To answer this we go back to the definition. By computing \(L^+ = 0\) and \(L^- = -1\) (for \(x = 1\)) we see that they are not equal and consequently, \(\displaystyle \lim_{x \to 1} f(x)\) DNE. Therefore \(f(x)\) is not continuous at \(x=1\). As to where \(f(x)\) is continuous, this is everywhere else in the domain \((-2,1) \cup (1,2)\). For the endpoints, in this case we say that \(f(x)\) is continuous from the right at \(x=-2\) and continuous from the left at \(x=2\).

A graph of the function appears to the right.

**2. Removable Discontinuity:**

Consider \(

g(x) = \begin{cases}

\displaystyle x, & x \ne 2 \\

5, & x = 2.

\end{cases}

\) Is \(g(x)\) continuous at \(x = 2\)? No because even though \(\displaystyle \lim_{x\to 2}g(x) = 2\) exists, \(\displaystyle \lim_{x\to 2}g(x) \ne g(2) = 5\). Since this function can be made continuous by redefining it at \(x=2\), we call this type of discontinuity removable.

To illustrate how a function can be *fixed*, notice that \(

f_1(x) = \displaystyle\frac{\sin x}{x}

\) is not continuous for all \(x\in {\Bbb R}\) since \(f_1(0)\) DNE. However, \(

f_2(x) = \begin{cases}

\displaystyle \frac{\sin x}{x}, & x \ne 0 \\[3mm]
1, & x = 0

\end{cases}

\) is continuous for all \(x\in {\Bbb R}\).
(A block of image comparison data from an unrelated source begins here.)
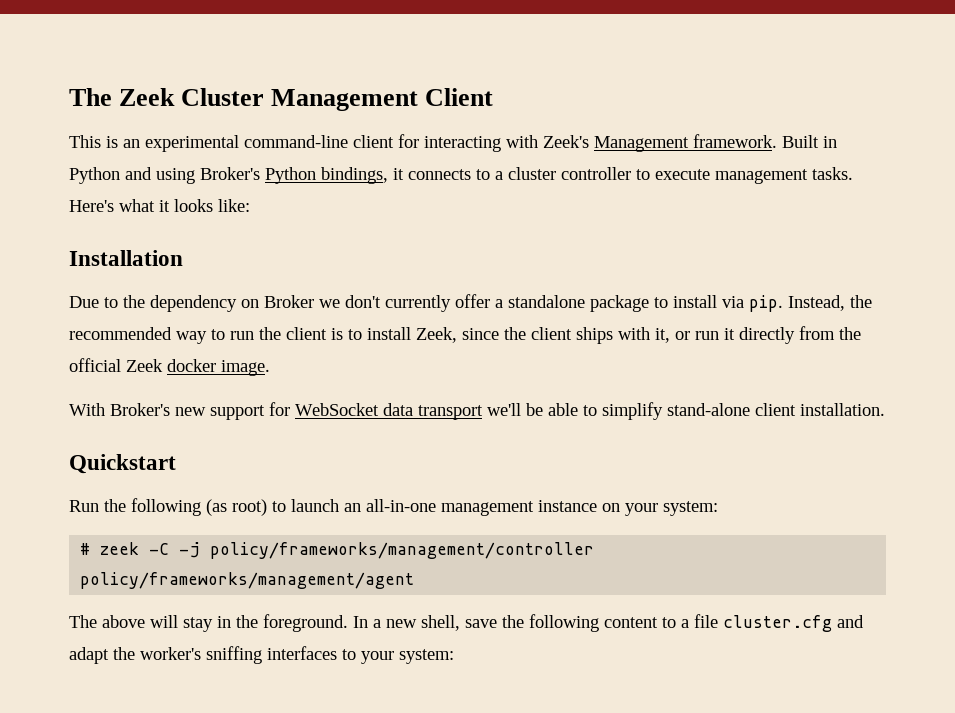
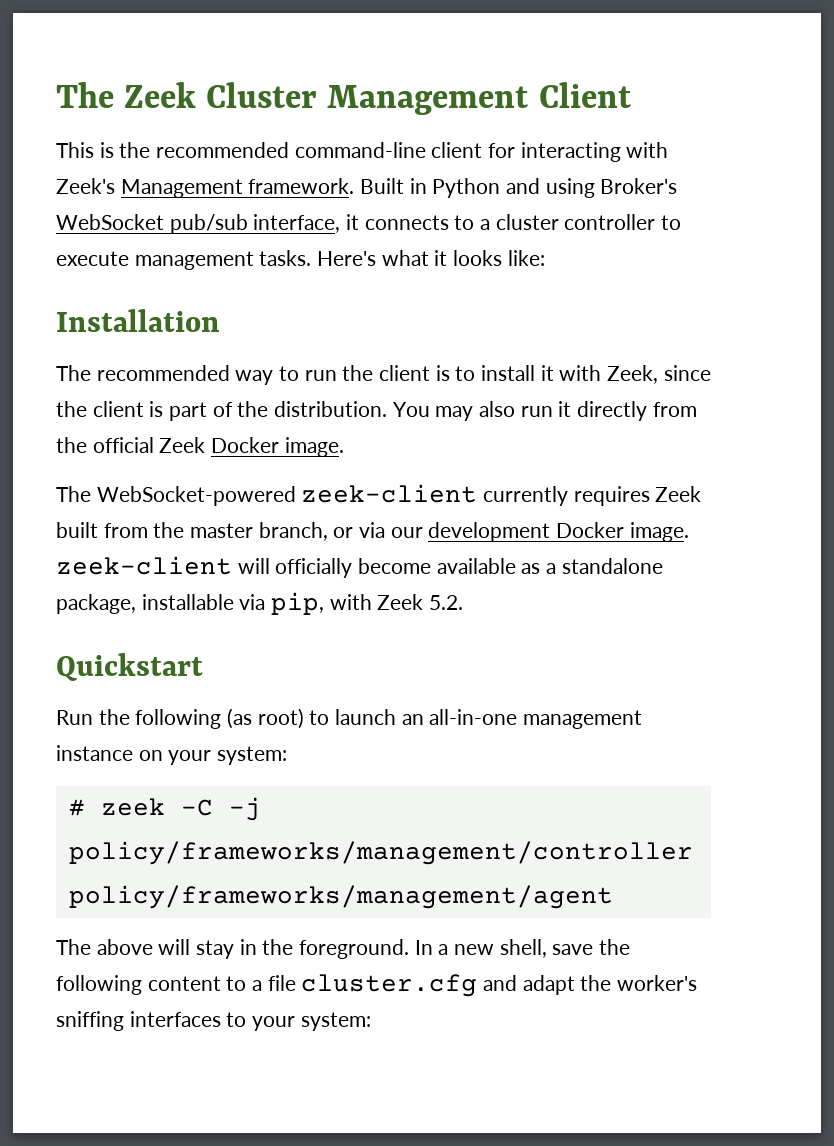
- This is an experimental command-line client for interacting with Zeek's Management framework.
+ This is the recommended command-line client for interacting with Zeek's Management framework.
- Built in Python and using Broker's Python bindings, it connects to a cluster controller to execute management tasks.
+ Built in Python and using Broker's WebSocket pub/sub interface, it connects to a cluster controller to execute management tasks.
- Due to the dependency on Broker we don't currently offer a standalone package to install via pip. Instead, the recommended way to run the client is to install Zeek, since the client ships with it, or run it directly from the official Zeek docker image.
+ The recommended way to run the client is to install it with Zeek, since the client is part of the distribution. You may also run it directly from the official Zeek Docker image.
- With Broker's new support for WebSocket data transport we'll be able to simplify stand-alone client installation.
+ The WebSocket-powered zeek-client currently requires Zeek built from the master branch, or via our development Docker image. zeek-client will officially become available as a standalone package, installable via pip, with Zeek 5.2.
**3. Infinite Discontinuity:**

Consider the function \(y = 1/x\) on any domain that includes \(x=0\). Since the function becomes unbounded continuity fails at \(x=0\) since the limit does not exist there. The domain of the function is very important since the same function on a different domain (\(\displaystyle y = 1/x, 1 \le x \le 2\)), does not have an infinite discontinuity because it does not become unbounded on the given domain.

**4. Oscillatory Discontinuity:**

This type of discontinuity occurs when a function oscillates too much, as in the case of \(y = \sin(1/x)\). As \(x\to 0\), \(f(x)\) does not approach a single value.

We leave it as an exercise to the student to show that

\( f(x) = \begin{cases}

\displaystyle x\sin\left(\frac{1}{x}\right), & x \ne 0 \\[3mm]
0, & x = 0

\end{cases}

\) is a continuous function for all \(x\in {\Bbb R}\).